# Task prompt:
Return every record below exactly as written, but leave out the pictures.

# Material to process:
○ ○ ○ ○
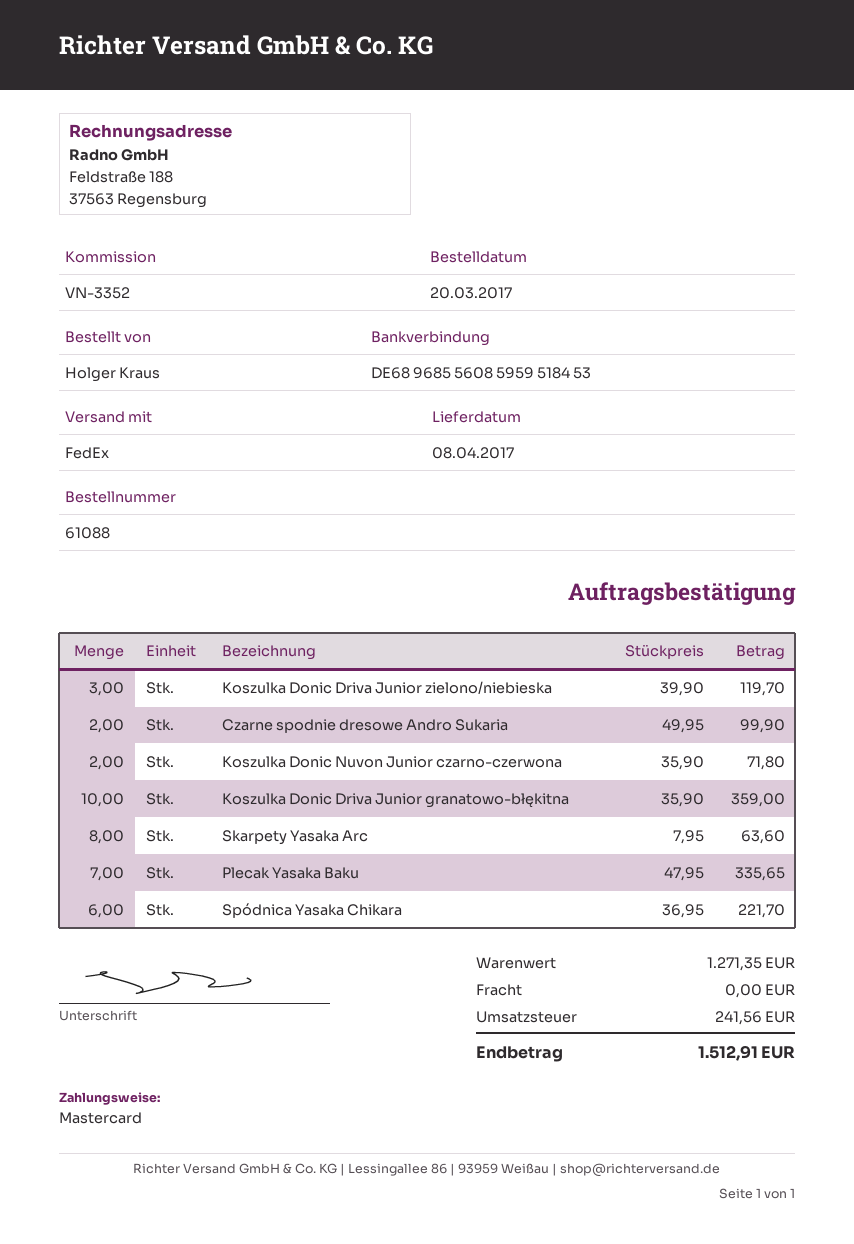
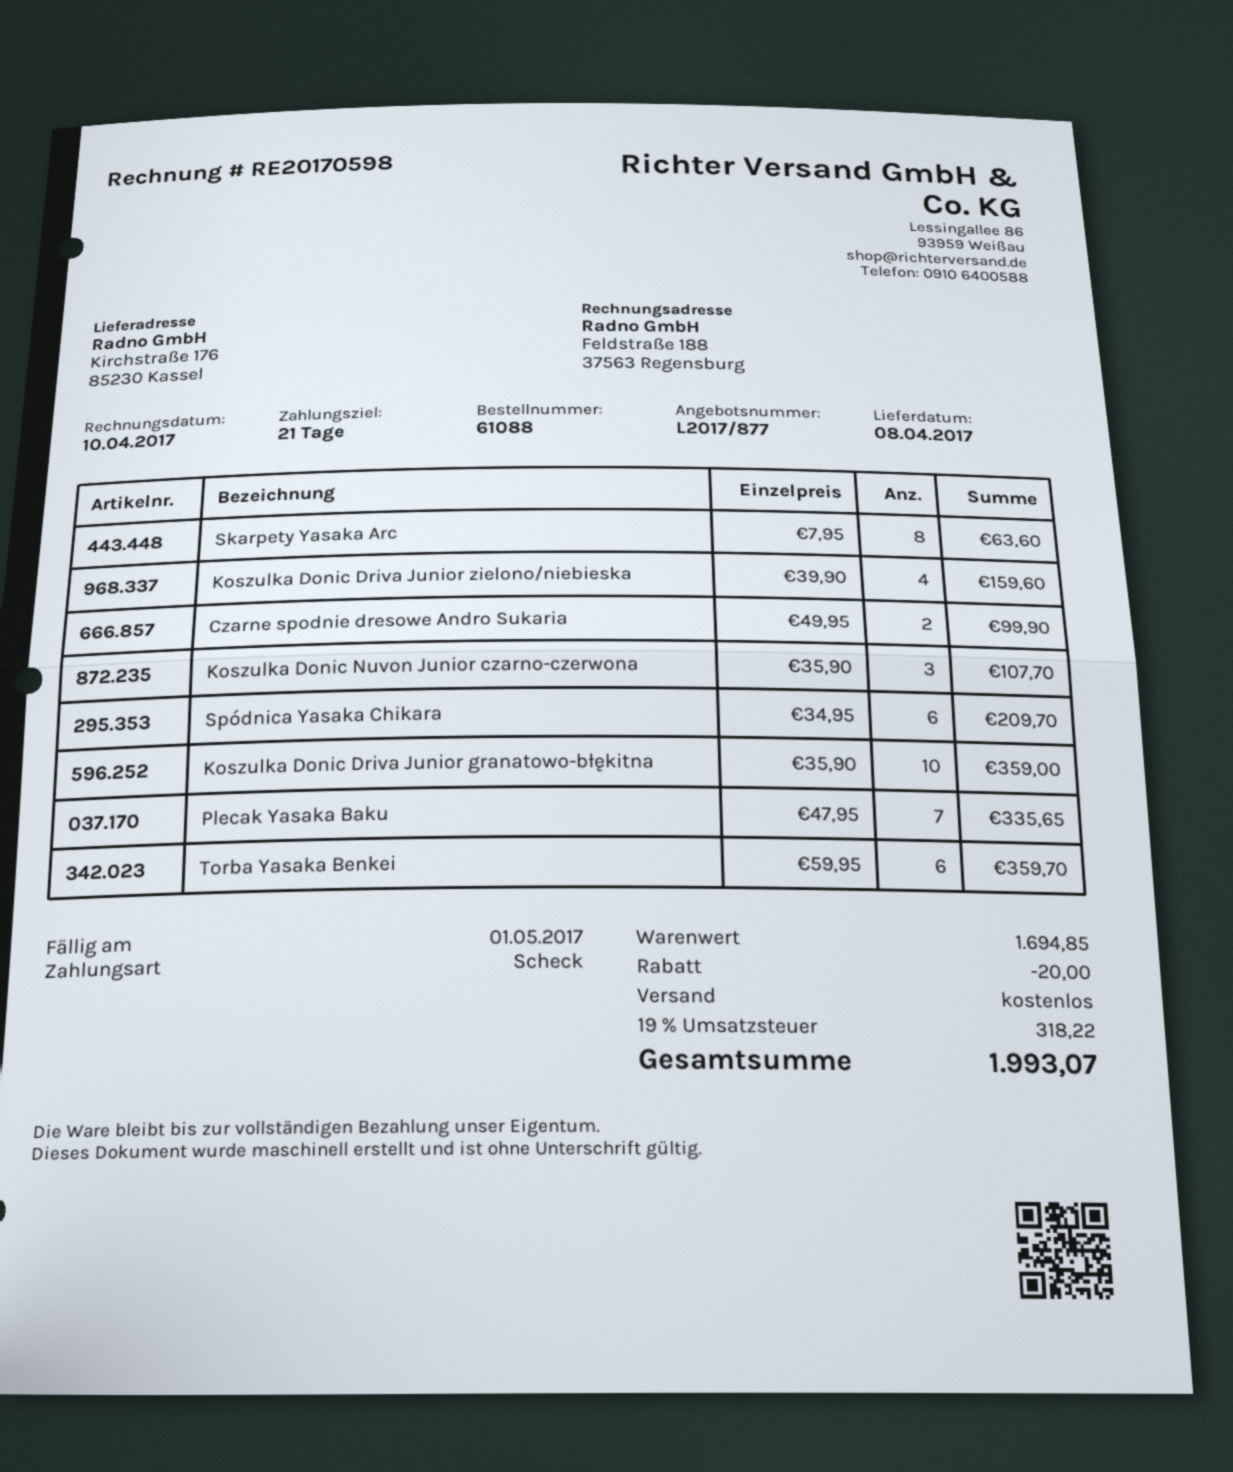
payment method: Mastercard -> cheque
Koszulka Donic Driva Junior zielono/niebieska: 3 x 39.90 = 119.70 -> 4 x 39.90 = 159.60
Koszulka Donic Nuvon Junior czarno-czerwona: 2 x 35.90 = 71.80 -> 3 x 35.90 = 107.70
Spódnica Yasaka Chikara: 6 x 36.95 = 221.70 -> 6 x 34.95 = 209.70
Torba Yasaka Benkei: none -> 6 x 59.95 = 359.70
subtotal: 1271.35 -> 1694.85
discount: none -> 20.00
tax: 241.56 -> 318.22
total: 1512.91 -> 1993.07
○ ○ ○ ○
# Exercise result:
payment method: Mastercard -> cheque
Koszulka Donic Driva Junior zielono/niebieska: 3 x 39.90 = 119.70 -> 4 x 39.90 = 159.60
Koszulka Donic Nuvon Junior czarno-czerwona: 2 x 35.90 = 71.80 -> 3 x 35.90 = 107.70
Spódnica Yasaka Chikara: 6 x 36.95 = 221.70 -> 6 x 34.95 = 209.70
Torba Yasaka Benkei: none -> 6 x 59.95 = 359.70
subtotal: 1271.35 -> 1694.85
discount: none -> 20.00
tax: 241.56 -> 318.22
total: 1512.91 -> 1993.07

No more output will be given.